◆ EXERCISE DIRECTIONS: In the entries below, how many lines contain the word "brand"? State the number and nothing more.

··· RAW DATA ···

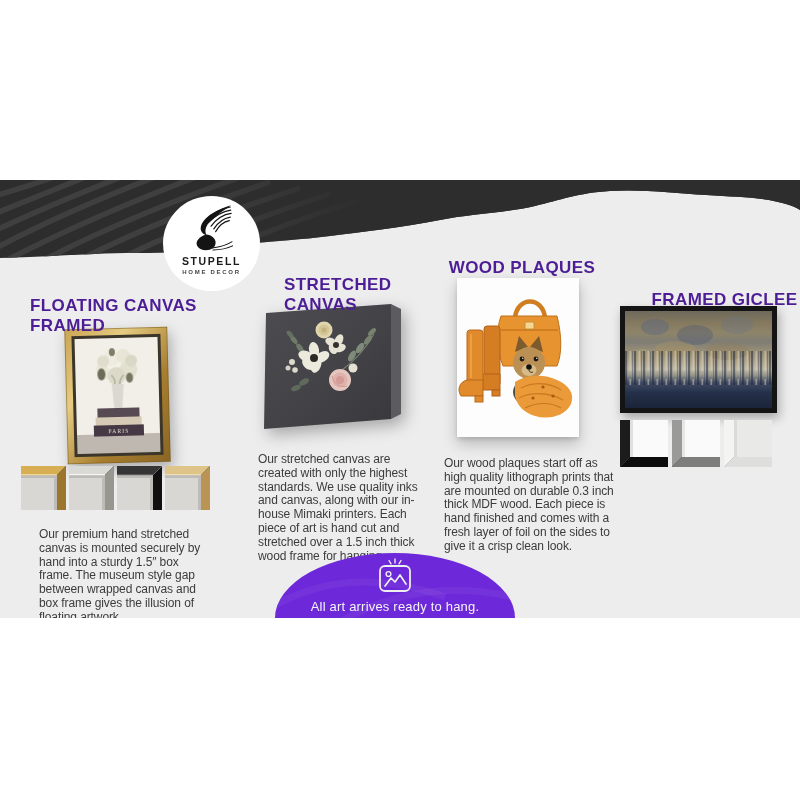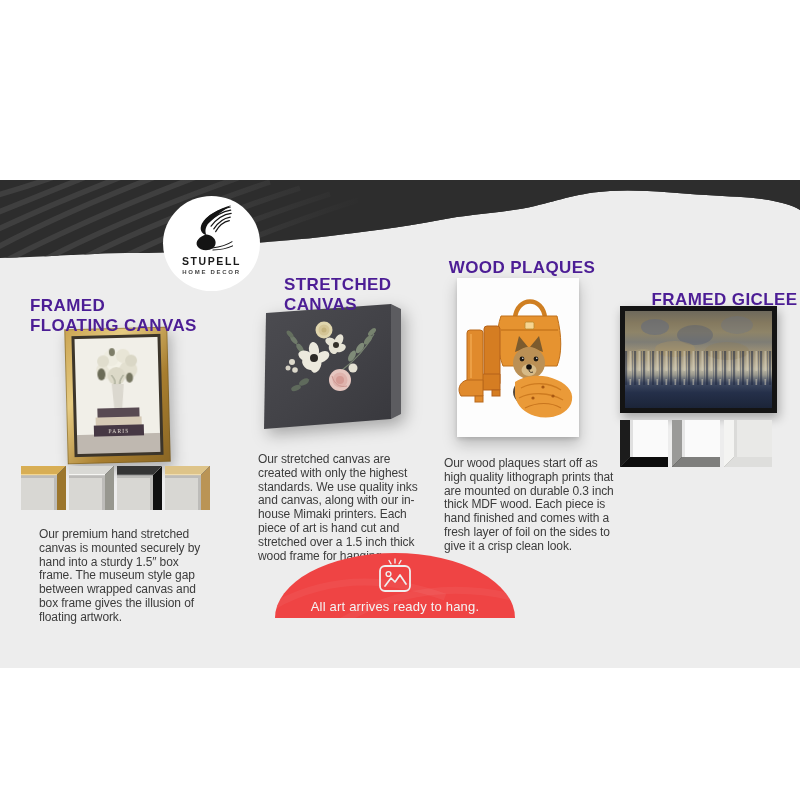--- a/index.html
+++ b/index.html
@@ -1,18 +1,18 @@
 <!DOCTYPE html>
 <html><head>
 <meta charset="utf-8">
 <style>
   html,body{margin:0;padding:0;}
   body{width:800px;height:800px;background:#ffffff;font-family:"Liberation Sans",sans-serif;position:relative;}
   .page{position:absolute;left:0;top:0;width:800px;height:800px;background:#ffffff;}
-  .content{position:absolute;left:0;top:180px;width:800px;height:488px;background:#ededed;overflow:hidden;}
+  .content{position:absolute;left:0;top:180px;width:800px;height:438px;background:#ededed;overflow:hidden;}
   .band-svg{position:absolute;left:0;top:0;display:block;}
 
   
   .logo{position:absolute;left:163px;top:16px;width:97px;height:95px;background:#ffffff;border-radius:50%;text-align:center;z-index:5;}
   .logo-mark{margin-top:8px;}
   .brand-name{font-size:10.5px;font-weight:700;letter-spacing:1.6px;color:#1a1a1a;line-height:11px;}
   .brand-tagline{font-size:6px;font-weight:700;letter-spacing:1.7px;color:#444;line-height:7px;margin-top:2px;}
 
   
   .col-title{position:absolute;font-weight:700;font-size:17px;line-height:19.5px;letter-spacing:.4px;color:#4c1d95;z-index:4;}
@@ -31,21 +31,21 @@
   .framed-canvas{position:absolute;left:66px;top:148px;width:103px;height:135px;transform:rotate(-1.5deg);filter:drop-shadow(3px 6px 7px rgba(0,0,0,.28));z-index:3;}
   .stretched-canvas{position:absolute;left:264px;top:124px;width:140px;height:128px;filter:drop-shadow(4px 6px 8px rgba(0,0,0,.3));z-index:3;}
   .wood-plaque{position:absolute;left:457px;top:98px;width:122px;height:159px;background:#fdfdfd;box-shadow:0 7px 14px rgba(0,0,0,.22), 0 2px 4px rgba(0,0,0,.12);z-index:3;}
   .giclee-frame{position:absolute;left:620px;top:126px;width:157px;height:107px;background:#141414;box-shadow:2px 5px 10px rgba(0,0,0,.3);z-index:3;box-sizing:border-box;padding:5px;}
   .swatch-row{position:absolute;display:flex;z-index:3;}
   #swatches1{left:21px;top:286px;gap:3px;}
   #swatches4{left:620px;top:240px;gap:4px;}
   .swatch{display:block;}
 
   
-  .banner{position:absolute;left:275px;top:373px;width:240px;height:65px;background:#ef4444;border-radius:120px 120px 0 0 / 65px 65px 0 0;overflow:hidden;text-align:center;z-index:6;}
+  .banner{position:absolute;left:275px;top:373px;width:240px;height:65px;background:#6d28d9;border-radius:120px 120px 0 0 / 65px 65px 0 0;overflow:hidden;text-align:center;z-index:6;}
   .banner-deco{position:absolute;left:0;top:0;}
   .banner-icon{position:relative;margin-top:5px;}
   .banner-text{position:relative;font-size:13px;letter-spacing:.2px;color:#f4f4f4;margin-top:1px;}
 </style>
 </head>
 <body>
 
 <div class="page">
   <div class="content">
 
@@ -90,22 +90,22 @@
         <g stroke="#141414" stroke-width="1.1" fill="none" stroke-linecap="round">
           <path d="M23,48 C31,47 39,45 45,41"></path>
           <path d="M24,50 C33,50 41,48 47,45"></path>
         </g>
       </svg>
       <div class="brand-name">STUPELL</div>
       <div class="brand-tagline">HOME DECOR</div>
     </div>
 
     <h2 class="col-title" id="title1">
+        <span>FLOATING CANVAS</span>
         <span>FRAMED</span>
-        <span>FLOATING CANVAS</span>
       </h2>
     <h2 class="col-title" id="title2">
         <span>STRETCHED</span>
         <span>CANVAS</span>
       </h2>
     <h2 class="col-title" id="title3">
         <span>WOOD PLAQUES</span>
       </h2>
     <h2 class="col-title" id="title4">
         <span>FRAMED GICLEE</span>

···

◆ PROBLEM SOLUTION: 4